## TASK DETAILS
Retype the whole listing below precisely.

## INPUT MATERIAL
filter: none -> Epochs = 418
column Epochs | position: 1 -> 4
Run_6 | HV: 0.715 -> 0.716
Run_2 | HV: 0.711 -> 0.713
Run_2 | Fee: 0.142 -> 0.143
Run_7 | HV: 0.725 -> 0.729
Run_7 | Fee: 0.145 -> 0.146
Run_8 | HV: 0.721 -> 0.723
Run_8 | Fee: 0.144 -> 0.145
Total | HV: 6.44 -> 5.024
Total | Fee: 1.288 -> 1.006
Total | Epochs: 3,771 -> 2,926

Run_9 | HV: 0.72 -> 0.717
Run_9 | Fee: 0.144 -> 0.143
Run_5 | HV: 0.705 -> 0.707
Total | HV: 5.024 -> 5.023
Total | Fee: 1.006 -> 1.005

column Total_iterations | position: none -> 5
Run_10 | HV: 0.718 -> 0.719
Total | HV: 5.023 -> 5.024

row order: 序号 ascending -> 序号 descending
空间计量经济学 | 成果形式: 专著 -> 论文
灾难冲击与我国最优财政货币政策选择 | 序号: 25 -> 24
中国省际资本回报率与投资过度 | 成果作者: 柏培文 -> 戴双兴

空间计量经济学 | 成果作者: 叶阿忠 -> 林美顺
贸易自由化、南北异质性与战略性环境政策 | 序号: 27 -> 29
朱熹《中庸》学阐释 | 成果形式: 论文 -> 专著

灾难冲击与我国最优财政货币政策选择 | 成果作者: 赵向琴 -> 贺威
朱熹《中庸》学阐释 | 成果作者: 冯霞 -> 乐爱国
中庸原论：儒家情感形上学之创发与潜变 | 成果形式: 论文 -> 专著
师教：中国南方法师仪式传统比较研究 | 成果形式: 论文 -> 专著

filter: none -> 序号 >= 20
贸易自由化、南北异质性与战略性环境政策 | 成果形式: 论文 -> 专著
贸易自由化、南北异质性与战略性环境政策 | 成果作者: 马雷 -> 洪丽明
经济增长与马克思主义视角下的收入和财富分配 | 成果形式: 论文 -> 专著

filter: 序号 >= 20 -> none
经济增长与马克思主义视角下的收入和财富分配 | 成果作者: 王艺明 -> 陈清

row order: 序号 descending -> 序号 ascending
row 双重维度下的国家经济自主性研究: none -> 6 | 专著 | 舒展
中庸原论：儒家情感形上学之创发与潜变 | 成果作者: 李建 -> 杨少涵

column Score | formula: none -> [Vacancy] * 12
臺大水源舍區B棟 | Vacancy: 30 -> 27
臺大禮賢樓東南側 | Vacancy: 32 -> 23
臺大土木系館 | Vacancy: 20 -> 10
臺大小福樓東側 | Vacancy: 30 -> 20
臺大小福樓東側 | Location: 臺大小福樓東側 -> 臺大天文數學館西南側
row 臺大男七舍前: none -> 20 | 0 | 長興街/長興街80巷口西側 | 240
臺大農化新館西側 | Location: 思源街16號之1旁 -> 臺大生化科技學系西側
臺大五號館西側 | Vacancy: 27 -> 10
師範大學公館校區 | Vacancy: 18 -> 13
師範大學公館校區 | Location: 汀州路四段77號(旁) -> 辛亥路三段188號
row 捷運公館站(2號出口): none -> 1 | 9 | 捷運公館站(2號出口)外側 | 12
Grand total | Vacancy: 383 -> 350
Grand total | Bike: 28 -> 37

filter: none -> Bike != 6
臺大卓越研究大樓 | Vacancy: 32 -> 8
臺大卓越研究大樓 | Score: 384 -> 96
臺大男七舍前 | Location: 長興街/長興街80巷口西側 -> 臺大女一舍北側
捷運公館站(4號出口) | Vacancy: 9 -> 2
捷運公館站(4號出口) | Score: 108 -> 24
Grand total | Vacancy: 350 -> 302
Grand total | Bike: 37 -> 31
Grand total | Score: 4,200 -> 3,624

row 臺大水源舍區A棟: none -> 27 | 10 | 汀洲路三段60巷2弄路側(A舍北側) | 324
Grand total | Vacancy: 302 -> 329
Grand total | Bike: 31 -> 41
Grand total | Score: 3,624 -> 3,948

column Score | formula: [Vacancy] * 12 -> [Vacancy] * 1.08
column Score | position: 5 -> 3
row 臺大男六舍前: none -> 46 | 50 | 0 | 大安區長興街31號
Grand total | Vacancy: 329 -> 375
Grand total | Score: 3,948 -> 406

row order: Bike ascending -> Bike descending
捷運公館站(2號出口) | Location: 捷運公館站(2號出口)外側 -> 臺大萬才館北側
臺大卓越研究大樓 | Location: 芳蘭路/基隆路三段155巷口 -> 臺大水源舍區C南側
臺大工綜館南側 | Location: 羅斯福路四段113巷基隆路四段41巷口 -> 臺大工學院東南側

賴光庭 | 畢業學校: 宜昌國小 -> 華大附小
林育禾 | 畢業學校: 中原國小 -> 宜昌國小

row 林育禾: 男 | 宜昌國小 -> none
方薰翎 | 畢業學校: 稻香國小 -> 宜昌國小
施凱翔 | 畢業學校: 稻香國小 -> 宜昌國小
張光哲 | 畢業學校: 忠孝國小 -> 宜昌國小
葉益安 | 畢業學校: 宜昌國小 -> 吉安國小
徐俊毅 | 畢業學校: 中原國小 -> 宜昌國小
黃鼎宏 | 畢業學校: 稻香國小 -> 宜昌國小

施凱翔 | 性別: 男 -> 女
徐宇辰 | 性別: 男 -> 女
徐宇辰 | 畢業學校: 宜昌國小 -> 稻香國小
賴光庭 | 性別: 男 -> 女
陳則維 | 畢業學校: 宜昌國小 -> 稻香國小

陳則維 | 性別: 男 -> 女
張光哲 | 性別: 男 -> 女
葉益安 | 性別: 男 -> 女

## EXERCISE RESPONSE
filter: none -> Epochs = 418
column Epochs | position: 1 -> 4
Run_6 | HV: 0.715 -> 0.716
Run_2 | HV: 0.711 -> 0.713
Run_2 | Fee: 0.142 -> 0.143
Run_7 | HV: 0.725 -> 0.729
Run_7 | Fee: 0.145 -> 0.146
Run_8 | HV: 0.721 -> 0.723
Run_8 | Fee: 0.144 -> 0.145
Total | HV: 6.44 -> 5.024
Total | Fee: 1.288 -> 1.006
Total | Epochs: 3,771 -> 2,926

Run_9 | HV: 0.72 -> 0.717
Run_9 | Fee: 0.144 -> 0.143
Run_5 | HV: 0.705 -> 0.707
Total | HV: 5.024 -> 5.023
Total | Fee: 1.006 -> 1.005

column Total_iterations | position: none -> 5
Run_10 | HV: 0.718 -> 0.719
Total | HV: 5.023 -> 5.024

row order: 序号 ascending -> 序号 descending
空间计量经济学 | 成果形式: 专著 -> 论文
灾难冲击与我国最优财政货币政策选择 | 序号: 25 -> 24
中国省际资本回报率与投资过度 | 成果作者: 柏培文 -> 戴双兴

空间计量经济学 | 成果作者: 叶阿忠 -> 林美顺
贸易自由化、南北异质性与战略性环境政策 | 序号: 27 -> 29
朱熹《中庸》学阐释 | 成果形式: 论文 -> 专著

灾难冲击与我国最优财政货币政策选择 | 成果作者: 赵向琴 -> 贺威
朱熹《中庸》学阐释 | 成果作者: 冯霞 -> 乐爱国
中庸原论：儒家情感形上学之创发与潜变 | 成果形式: 论文 -> 专著
师教：中国南方法师仪式传统比较研究 | 成果形式: 论文 -> 专著

filter: none -> 序号 >= 20
贸易自由化、南北异质性与战略性环境政策 | 成果形式: 论文 -> 专著
贸易自由化、南北异质性与战略性环境政策 | 成果作者: 马雷 -> 洪丽明
经济增长与马克思主义视角下的收入和财富分配 | 成果形式: 论文 -> 专著

filter: 序号 >= 20 -> none
经济增长与马克思主义视角下的收入和财富分配 | 成果作者: 王艺明 -> 陈清

row order: 序号 descending -> 序号 ascending
row 双重维度下的国家经济自主性研究: none -> 6 | 专著 | 舒展
中庸原论：儒家情感形上学之创发与潜变 | 成果作者: 李建 -> 杨少涵

column Score | formula: none -> [Vacancy] * 12
臺大水源舍區B棟 | Vacancy: 30 -> 27
臺大禮賢樓東南側 | Vacancy: 32 -> 23
臺大土木系館 | Vacancy: 20 -> 10
臺大小福樓東側 | Vacancy: 30 -> 20
臺大小福樓東側 | Location: 臺大小福樓東側 -> 臺大天文數學館西南側
row 臺大男七舍前: none -> 20 | 0 | 長興街/長興街80巷口西側 | 240
臺大農化新館西側 | Location: 思源街16號之1旁 -> 臺大生化科技學系西側
臺大五號館西側 | Vacancy: 27 -> 10
師範大學公館校區 | Vacancy: 18 -> 13
師範大學公館校區 | Location: 汀州路四段77號(旁) -> 辛亥路三段188號
row 捷運公館站(2號出口): none -> 1 | 9 | 捷運公館站(2號出口)外側 | 12
Grand total | Vacancy: 383 -> 350
Grand total | Bike: 28 -> 37

filter: none -> Bike != 6
臺大卓越研究大樓 | Vacancy: 32 -> 8
臺大卓越研究大樓 | Score: 384 -> 96
臺大男七舍前 | Location: 長興街/長興街80巷口西側 -> 臺大女一舍北側
捷運公館站(4號出口) | Vacancy: 9 -> 2
捷運公館站(4號出口) | Score: 108 -> 24
Grand total | Vacancy: 350 -> 302
Grand total | Bike: 37 -> 31
Grand total | Score: 4,200 -> 3,624

row 臺大水源舍區A棟: none -> 27 | 10 | 汀洲路三段60巷2弄路側(A舍北側) | 324
Grand total | Vacancy: 302 -> 329
Grand total | Bike: 31 -> 41
Grand total | Score: 3,624 -> 3,948

column Score | formula: [Vacancy] * 12 -> [Vacancy] * 1.08
column Score | position: 5 -> 3
row 臺大男六舍前: none -> 46 | 50 | 0 | 大安區長興街31號
Grand total | Vacancy: 329 -> 375
Grand total | Score: 3,948 -> 406

row order: Bike ascending -> Bike descending
捷運公館站(2號出口) | Location: 捷運公館站(2號出口)外側 -> 臺大萬才館北側
臺大卓越研究大樓 | Location: 芳蘭路/基隆路三段155巷口 -> 臺大水源舍區C南側
臺大工綜館南側 | Location: 羅斯福路四段113巷基隆路四段41巷口 -> 臺大工學院東南側

賴光庭 | 畢業學校: 宜昌國小 -> 華大附小
林育禾 | 畢業學校: 中原國小 -> 宜昌國小

row 林育禾: 男 | 宜昌國小 -> none
方薰翎 | 畢業學校: 稻香國小 -> 宜昌國小
施凱翔 | 畢業學校: 稻香國小 -> 宜昌國小
張光哲 | 畢業學校: 忠孝國小 -> 宜昌國小
葉益安 | 畢業學校: 宜昌國小 -> 吉安國小
徐俊毅 | 畢業學校: 中原國小 -> 宜昌國小
黃鼎宏 | 畢業學校: 稻香國小 -> 宜昌國小

施凱翔 | 性別: 男 -> 女
徐宇辰 | 性別: 男 -> 女
徐宇辰 | 畢業學校: 宜昌國小 -> 稻香國小
賴光庭 | 性別: 男 -> 女
陳則維 | 畢業學校: 宜昌國小 -> 稻香國小

陳則維 | 性別: 男 -> 女
張光哲 | 性別: 男 -> 女
葉益安 | 性別: 男 -> 女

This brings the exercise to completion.